E, inevitablemente también, el trabajador, empleado por quien puede imponerle condiciones y despedirlo sin trabas (o con trabas cada vez más livianas), se sentirá cada vez más desligado del destino de la empresa en la que trabaja; y ese desapego creciente, en el que el trabajador es tratado (citamos de nuevo a Juan Pablo II) «como un instrumento de producción» y no «como sujeto eficiente y verdadero artífice», acaba destruyendo el orden económico, como ocurre siempre que el hombre no es «fundamento, causa y fin de todas las instituciones sociales». Para mejorar la implicación del trabajador en el destino de la empresa, la doctrina católica ha recomendado siempre que el contrato de trabajo se suavice mediante la combinación con fórmulas propias del contrato de sociedad, de tal modo que trabajadores y empresarios participen poco a poco en la propiedad y administración de las empresas, disfrutando de forma equitativa de sus beneficios y compartiendo también equitativamente sus pérdidas.

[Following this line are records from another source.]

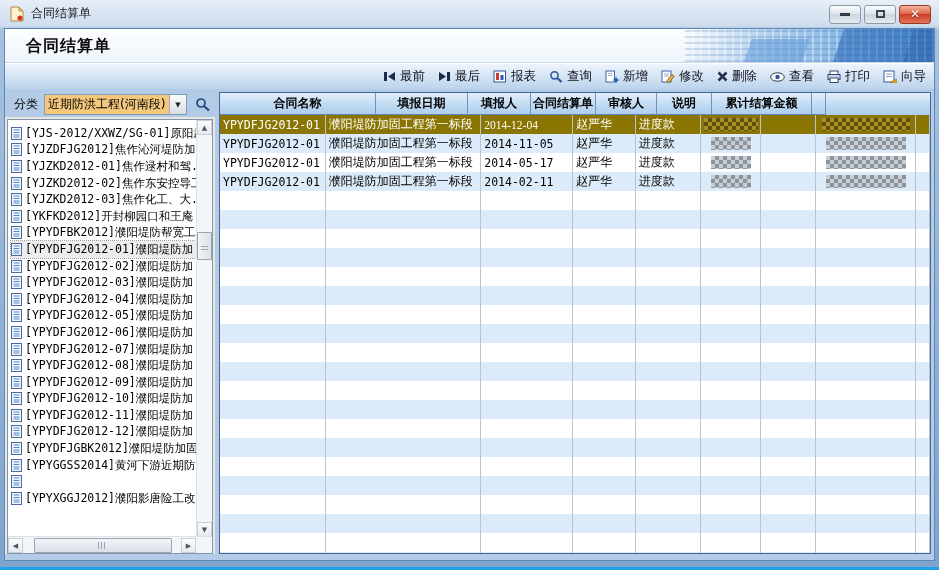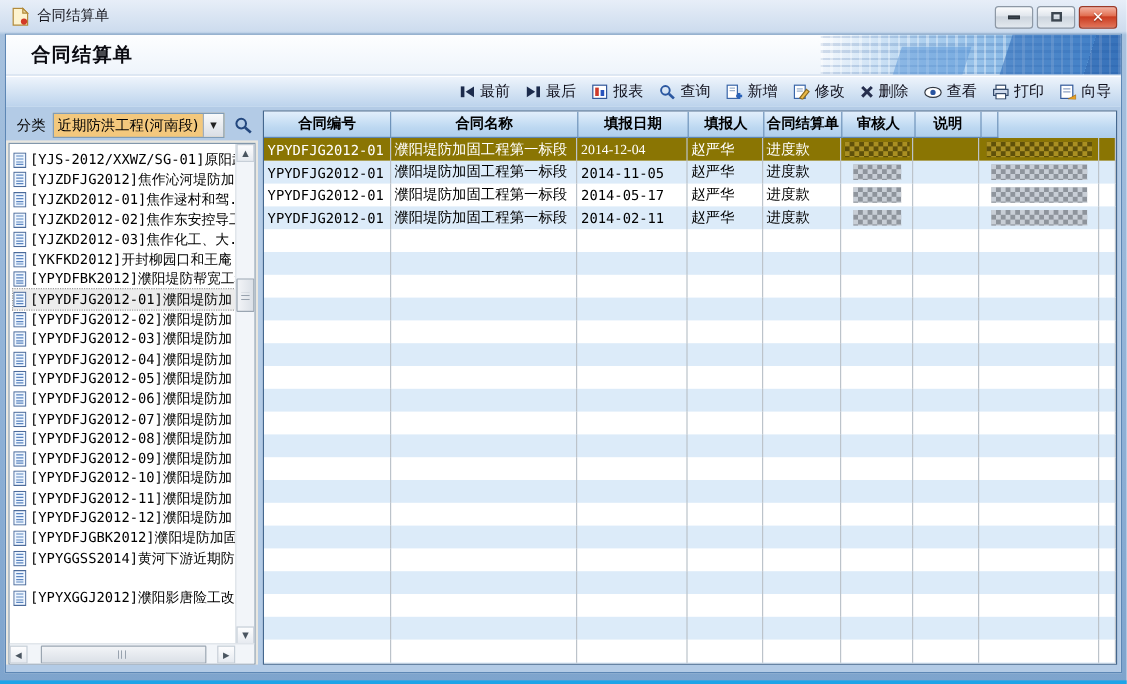--- a/index.html
+++ b/index.html
@@ -543,7 +543,6 @@
 
       <div class="tablewrap">
         <div class="thead">
-            <div class="th" style="width: 106px;">合同编号</div>
             <div class="th" style="width: 156px;">合同名称</div>
             <div class="th" style="width: 92px;">填报日期</div>
             <div class="th" style="width: 63px;">填报人</div>

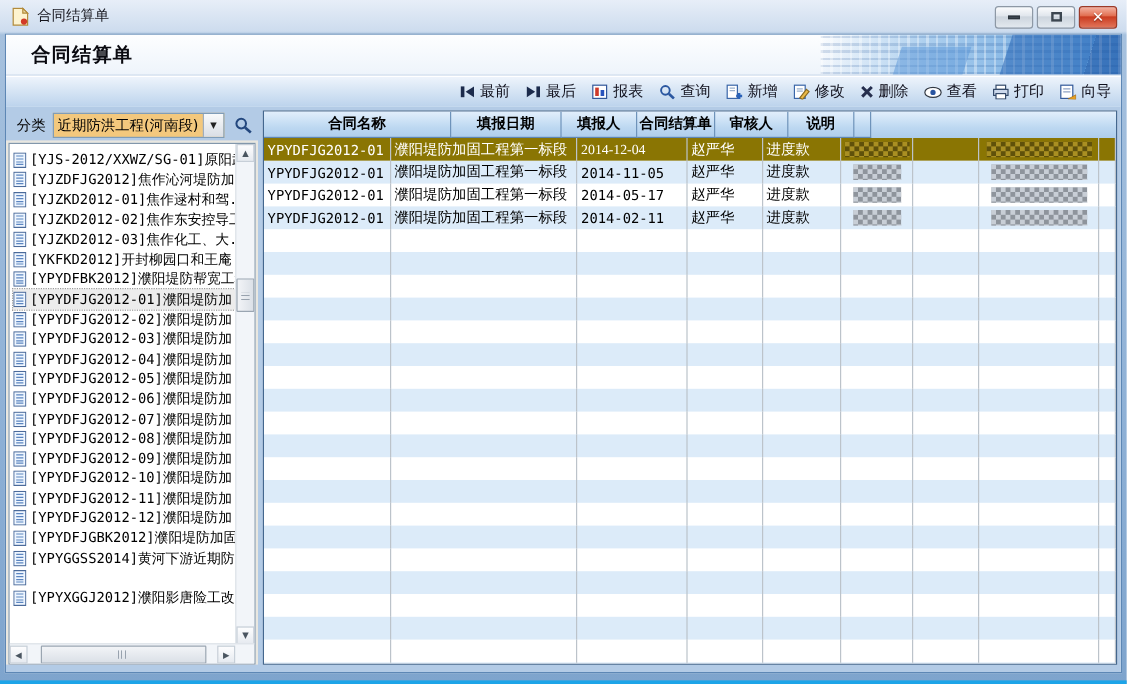--- a/index.html
+++ b/index.html
@@ -549,6 +549,7 @@
             <div class="th" style="width: 65px;">合同结算单</div>
             <div class="th" style="width: 61px;">审核人</div>
             <div class="th" style="width: 55px;">说明</div>
+            <div class="th" style="width: 100px;">累计结算金额</div>
             <div class="th" style="width: 14px;"></div>
           </div>
         <div class="tbody">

Pero lo que las sucesivas reformas laborales han hecho es precisamente lo contrario, apartando al trabajador del destino de la empresa, que a la vez que lo ignora en el reparto de beneficios repercute en sus sufridas carnes las pérdidas con el despido; y esto, en el corto, medio y largo plazo, sólo traerá consecuencias funestas, por mucho que el ministro Guindos y sus «analistas» digan misa (que, como el tiempo demostrará, será misa negra).